Because the treated board that I used for the floor was a bit pricey, I decided to make an outline with cardboard. This is what made doing the floor a peice of cake! Once I got the shape I wanted, I just traced it onto the treated board and started cutting. Heres some pics:











Now the floor in place...


----------



## ericzerka24 (Feb 7, 2011)

The switch panel:


----------



## ericzerka24 (Feb 7, 2011)

Got some marine carpet online. My fingers were pretty sore after doing the entire floor....
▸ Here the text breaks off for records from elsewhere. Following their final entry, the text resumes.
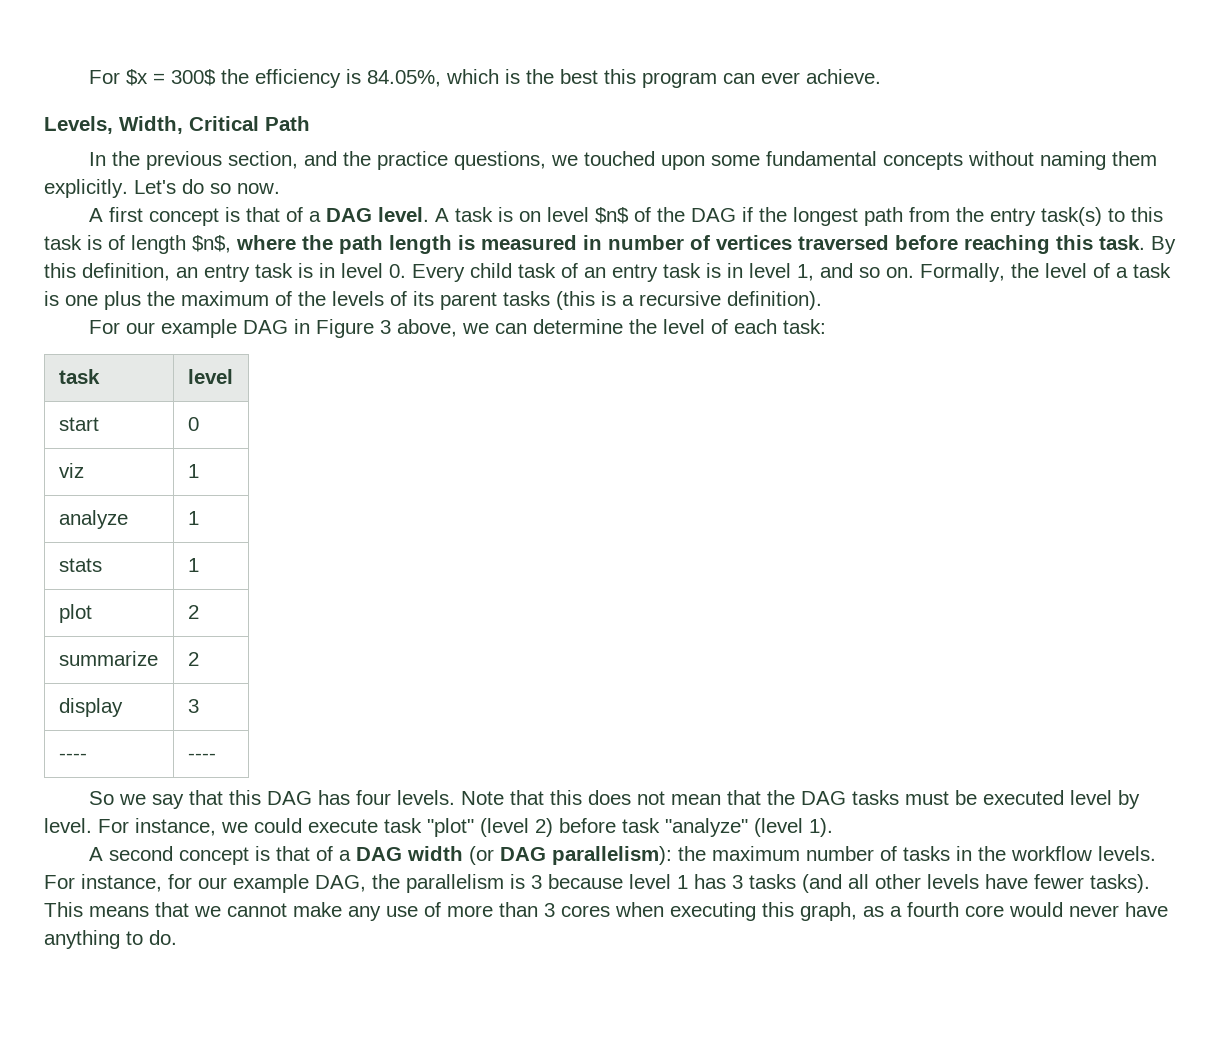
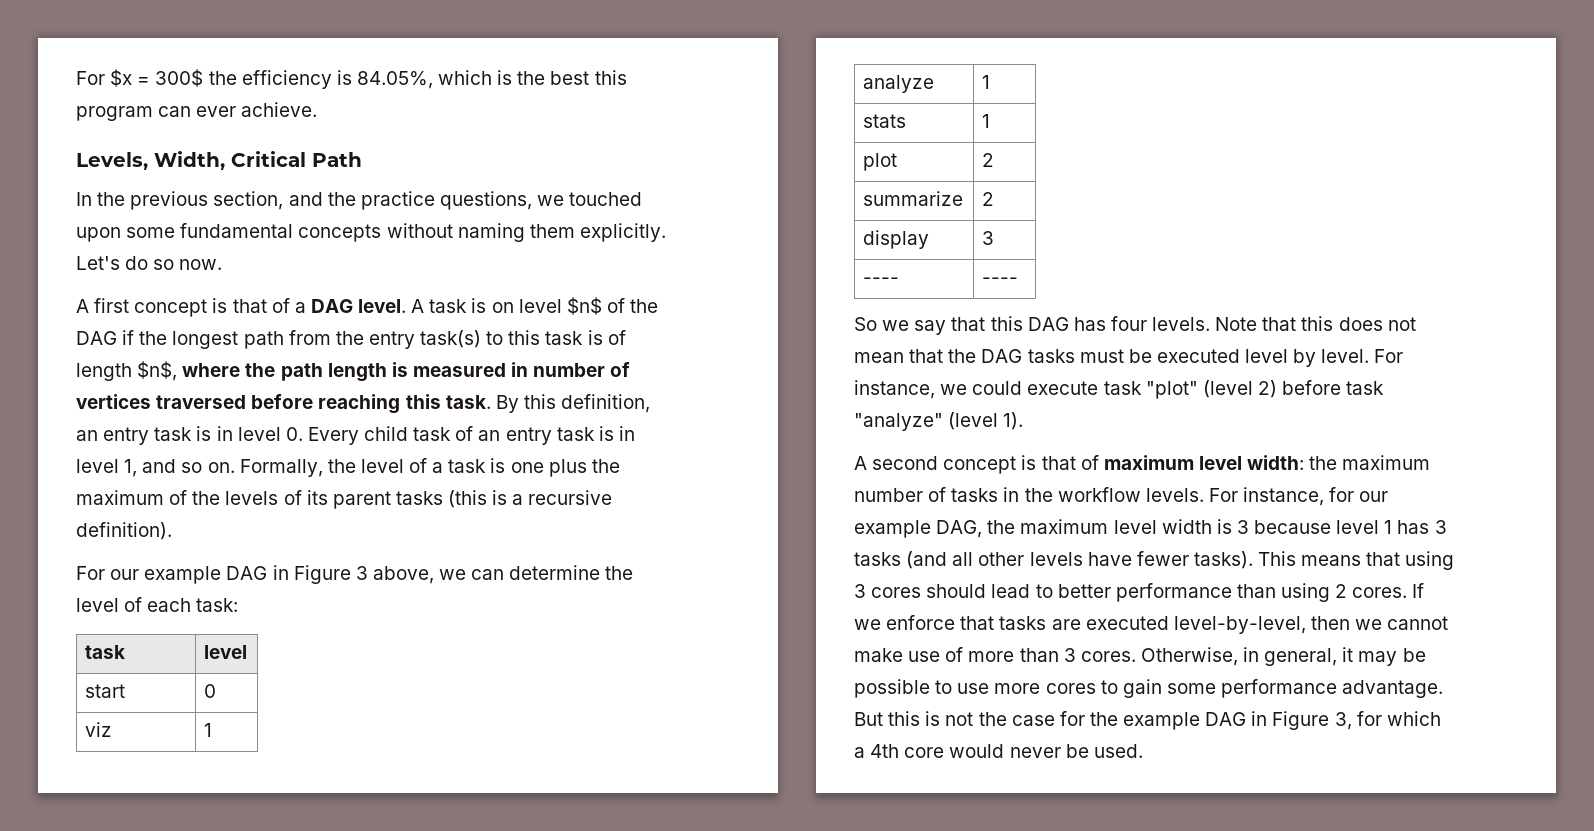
[338,846,672,865] a DAG width (or DAG parallelism): -> [1103,455,1305,470] maximum level width:
[406,874,504,893] parallelism -> [1020,519,1212,534] maximum level width
(189, 909) none -> [1405,551,1455,570] [854,583,1425,602] [854,615,1350,634] using 3 cores should lead to better performance than using 2 cores. If we enforce that tasks are executed level-by-level, then
[348,906,381,921] any -> (903, 655) none
[561,902,1168,921] [44,930,177,949] cores when executing this graph, as a fourth core would never have anything to do. -> [1080,647,1426,666] [854,679,1444,698] [854,711,1441,730] [854,744,1143,758] cores. Otherwise, in general, it may be possible to use more cores to gain some performance advantage. But this is not the case for the example DAG in Figure 3, for which a 4th core would never be used.

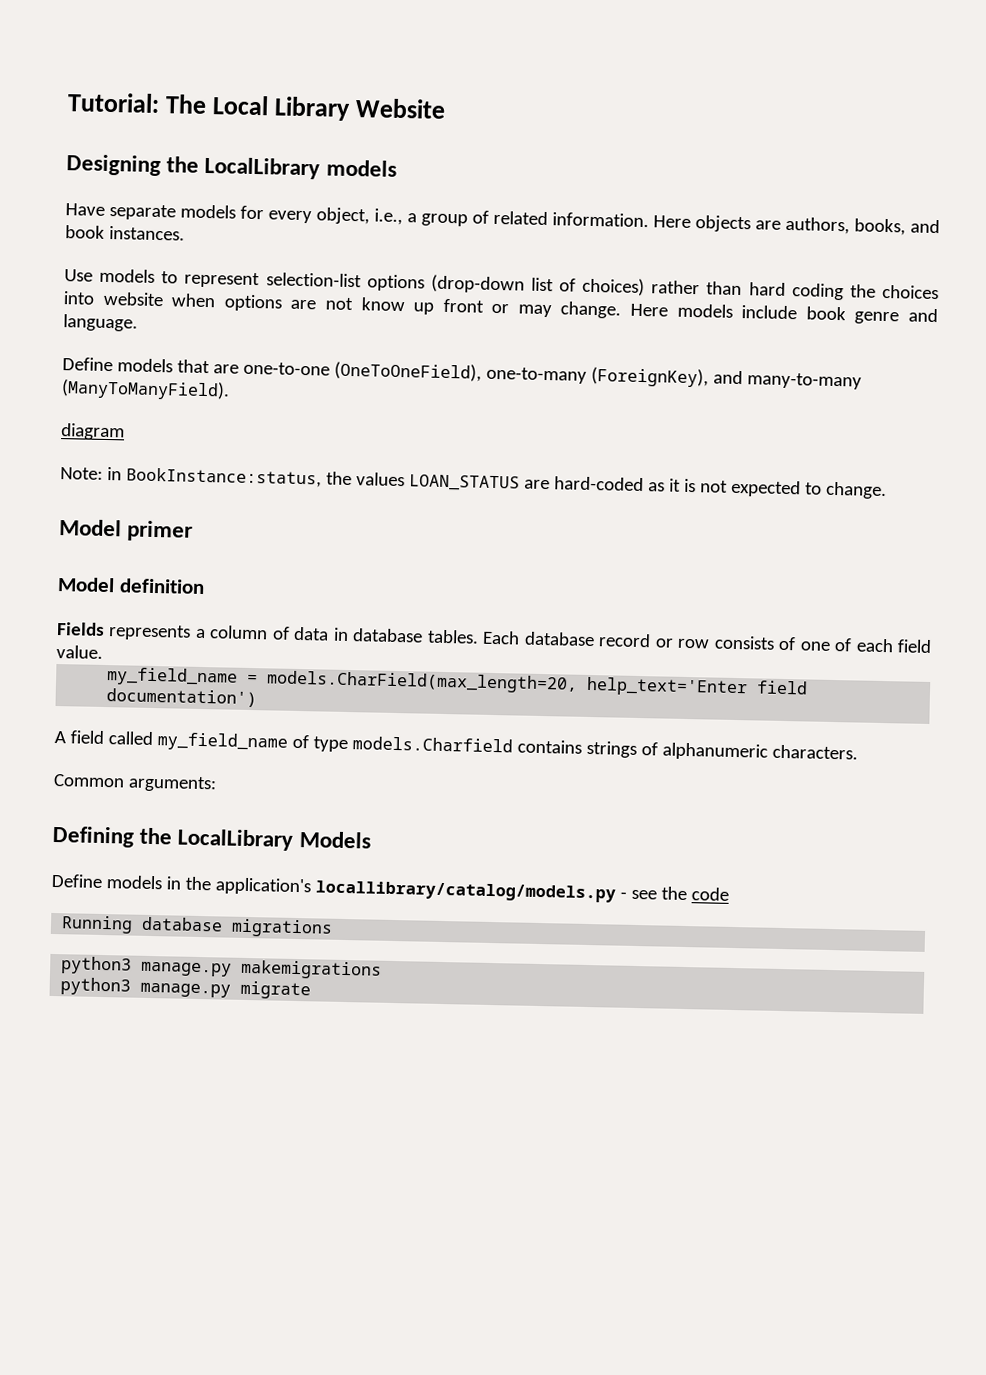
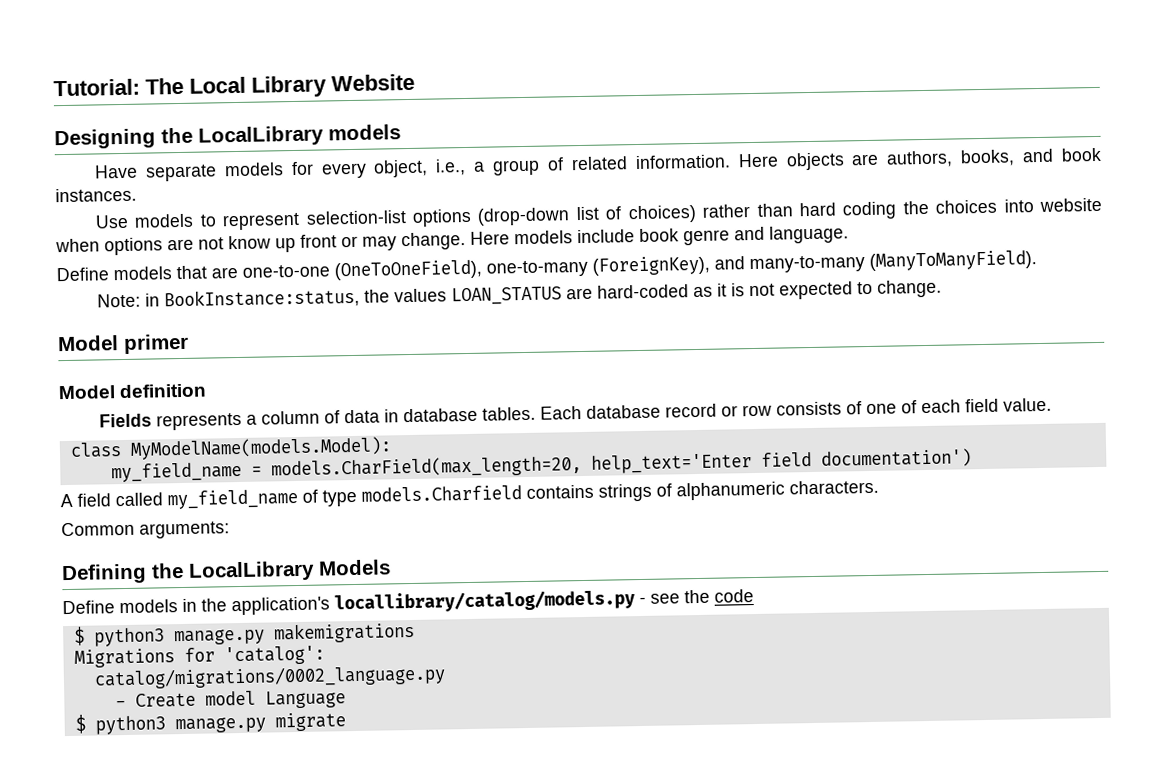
[61,423,125,441] // diagram -> (1037, 260) none
(103, 652) none -> [69,436,392,460] // class MyModelName(models.Model):
[61,915,334,938] Running database migrations // -> [73,626,85,646] $
(383, 969) none -> [73,645,325,668] [93,664,446,690] [114,690,346,709] [74,714,86,734] Migrations for 'catalog': // catalog/migrations/0002_language.py // - Create model Language // $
Added a 12volt plug in the front and the rear.


----------



## ericzerka24 (Feb 7, 2011)




----------



## ericzerka24 (Feb 7, 2011)

Added some latches to the storage compartments...


----------



## ericzerka24 (Feb 7, 2011)

And here is where I have stopped for the winter... 

Before/After Pic:











Added a bow mount trolling motor. Had to make a little modification so that it sat high enough to clear front edge of the bow. This spring I plan on installing:
seats
stereo
fishfinder
cup holders 

*Will update once modifications begin!


----------



## SilverFox (Feb 8, 2011)

Is that a Sears boat? 

Looking good.


----------



## FishyItch (Feb 8, 2011)

I'm by no means an expert (haven't even started on my boat yet), but I've seen a lot of guys on this site say that treated wood is a big no-no. I think it has something to do with the copper in the treatment eating away at the aluminum.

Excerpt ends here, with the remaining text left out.